Each entry is to be output as written, so that none is missing.

=== Section Start ===

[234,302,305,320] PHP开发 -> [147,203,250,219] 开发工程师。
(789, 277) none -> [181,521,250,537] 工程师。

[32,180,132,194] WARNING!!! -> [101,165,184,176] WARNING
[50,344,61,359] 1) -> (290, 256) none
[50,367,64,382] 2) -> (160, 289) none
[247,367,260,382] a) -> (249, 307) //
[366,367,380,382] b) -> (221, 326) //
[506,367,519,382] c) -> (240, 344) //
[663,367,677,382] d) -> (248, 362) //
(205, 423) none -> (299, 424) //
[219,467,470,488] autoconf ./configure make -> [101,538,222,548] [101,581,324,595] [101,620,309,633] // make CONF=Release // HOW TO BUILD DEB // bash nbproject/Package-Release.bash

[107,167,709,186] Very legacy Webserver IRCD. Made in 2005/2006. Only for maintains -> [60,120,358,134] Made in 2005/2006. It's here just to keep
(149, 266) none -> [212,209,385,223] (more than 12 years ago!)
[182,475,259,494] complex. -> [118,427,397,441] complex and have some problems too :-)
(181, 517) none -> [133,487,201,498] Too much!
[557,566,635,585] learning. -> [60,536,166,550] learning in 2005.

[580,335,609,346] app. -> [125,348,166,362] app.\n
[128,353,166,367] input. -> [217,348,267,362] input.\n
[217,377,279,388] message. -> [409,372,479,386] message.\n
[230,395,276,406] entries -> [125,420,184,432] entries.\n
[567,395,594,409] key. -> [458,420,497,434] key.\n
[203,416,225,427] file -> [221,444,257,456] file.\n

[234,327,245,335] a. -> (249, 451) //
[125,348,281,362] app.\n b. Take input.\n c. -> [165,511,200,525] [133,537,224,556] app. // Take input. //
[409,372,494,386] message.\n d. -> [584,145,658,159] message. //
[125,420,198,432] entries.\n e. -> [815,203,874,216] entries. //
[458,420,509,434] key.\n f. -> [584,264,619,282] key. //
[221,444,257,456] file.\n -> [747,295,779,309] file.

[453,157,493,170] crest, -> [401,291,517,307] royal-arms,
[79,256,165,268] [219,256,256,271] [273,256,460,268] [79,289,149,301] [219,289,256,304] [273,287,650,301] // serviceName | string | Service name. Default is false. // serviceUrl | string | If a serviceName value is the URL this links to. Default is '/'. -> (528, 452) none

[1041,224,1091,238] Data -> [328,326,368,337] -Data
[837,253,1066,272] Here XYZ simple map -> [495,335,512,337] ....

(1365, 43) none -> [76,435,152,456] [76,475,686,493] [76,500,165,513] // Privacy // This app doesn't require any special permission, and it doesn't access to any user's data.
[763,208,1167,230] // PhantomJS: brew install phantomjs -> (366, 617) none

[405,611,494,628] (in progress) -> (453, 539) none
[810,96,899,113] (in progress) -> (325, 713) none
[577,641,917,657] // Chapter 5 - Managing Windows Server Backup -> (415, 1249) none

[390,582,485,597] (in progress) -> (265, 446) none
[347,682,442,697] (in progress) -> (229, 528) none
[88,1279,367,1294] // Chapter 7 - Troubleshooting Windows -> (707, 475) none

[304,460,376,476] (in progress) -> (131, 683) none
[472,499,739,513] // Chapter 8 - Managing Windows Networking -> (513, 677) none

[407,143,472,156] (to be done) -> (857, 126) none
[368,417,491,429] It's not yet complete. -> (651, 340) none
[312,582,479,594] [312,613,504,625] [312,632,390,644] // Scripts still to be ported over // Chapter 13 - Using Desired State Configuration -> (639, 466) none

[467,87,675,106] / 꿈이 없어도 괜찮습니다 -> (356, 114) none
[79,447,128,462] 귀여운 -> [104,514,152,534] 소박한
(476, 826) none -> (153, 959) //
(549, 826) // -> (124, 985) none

=== Section End ===

▸ ANSWER TO THIS TASK:
[234,302,305,320] PHP开发 -> [147,203,250,219] 开发工程师。
(789, 277) none -> [181,521,250,537] 工程师。

[32,180,132,194] WARNING!!! -> [101,165,184,176] WARNING
[50,344,61,359] 1) -> (290, 256) none
[50,367,64,382] 2) -> (160, 289) none
[247,367,260,382] a) -> (249, 307) //
[366,367,380,382] b) -> (221, 326) //
[506,367,519,382] c) -> (240, 344) //
[663,367,677,382] d) -> (248, 362) //
(205, 423) none -> (299, 424) //
[219,467,470,488] autoconf ./configure make -> [101,538,222,548] [101,581,324,595] [101,620,309,633] // make CONF=Release // HOW TO BUILD DEB // bash nbproject/Package-Release.bash

[107,167,709,186] Very legacy Webserver IRCD. Made in 2005/2006. Only for maintains -> [60,120,358,134] Made in 2005/2006. It's here just to keep
(149, 266) none -> [212,209,385,223] (more than 12 years ago!)
[182,475,259,494] complex. -> [118,427,397,441] complex and have some problems too :-)
(181, 517) none -> [133,487,201,498] Too much!
[557,566,635,585] learning. -> [60,536,166,550] learning in 2005.

[580,335,609,346] app. -> [125,348,166,362] app.\n
[128,353,166,367] input. -> [217,348,267,362] input.\n
[217,377,279,388] message. -> [409,372,479,386] message.\n
[230,395,276,406] entries -> [125,420,184,432] entries.\n
[567,395,594,409] key. -> [458,420,497,434] key.\n
[203,416,225,427] file -> [221,444,257,456] file.\n

[234,327,245,335] a. -> (249, 451) //
[125,348,281,362] app.\n b. Take input.\n c. -> [165,511,200,525] [133,537,224,556] app. // Take input. //
[409,372,494,386] message.\n d. -> [584,145,658,159] message. //
[125,420,198,432] entries.\n e. -> [815,203,874,216] entries. //
[458,420,509,434] key.\n f. -> [584,264,619,282] key. //
[221,444,257,456] file.\n -> [747,295,779,309] file.

[453,157,493,170] crest, -> [401,291,517,307] royal-arms,
[79,256,165,268] [219,256,256,271] [273,256,460,268] [79,289,149,301] [219,289,256,304] [273,287,650,301] // serviceName | string | Service name. Default is false. // serviceUrl | string | If a serviceName value is the URL this links to. Default is '/'. -> (528, 452) none

[1041,224,1091,238] Data -> [328,326,368,337] -Data
[837,253,1066,272] Here XYZ simple map -> [495,335,512,337] ....

(1365, 43) none -> [76,435,152,456] [76,475,686,493] [76,500,165,513] // Privacy // This app doesn't require any special permission, and it doesn't access to any user's data.
[763,208,1167,230] // PhantomJS: brew install phantomjs -> (366, 617) none

[405,611,494,628] (in progress) -> (453, 539) none
[810,96,899,113] (in progress) -> (325, 713) none
[577,641,917,657] // Chapter 5 - Managing Windows Server Backup -> (415, 1249) none

[390,582,485,597] (in progress) -> (265, 446) none
[347,682,442,697] (in progress) -> (229, 528) none
[88,1279,367,1294] // Chapter 7 - Troubleshooting Windows -> (707, 475) none

[304,460,376,476] (in progress) -> (131, 683) none
[472,499,739,513] // Chapter 8 - Managing Windows Networking -> (513, 677) none

[407,143,472,156] (to be done) -> (857, 126) none
[368,417,491,429] It's not yet complete. -> (651, 340) none
[312,582,479,594] [312,613,504,625] [312,632,390,644] // Scripts still to be ported over // Chapter 13 - Using Desired State Configuration -> (639, 466) none

[467,87,675,106] / 꿈이 없어도 괜찮습니다 -> (356, 114) none
[79,447,128,462] 귀여운 -> [104,514,152,534] 소박한
(476, 826) none -> (153, 959) //
(549, 826) // -> (124, 985) none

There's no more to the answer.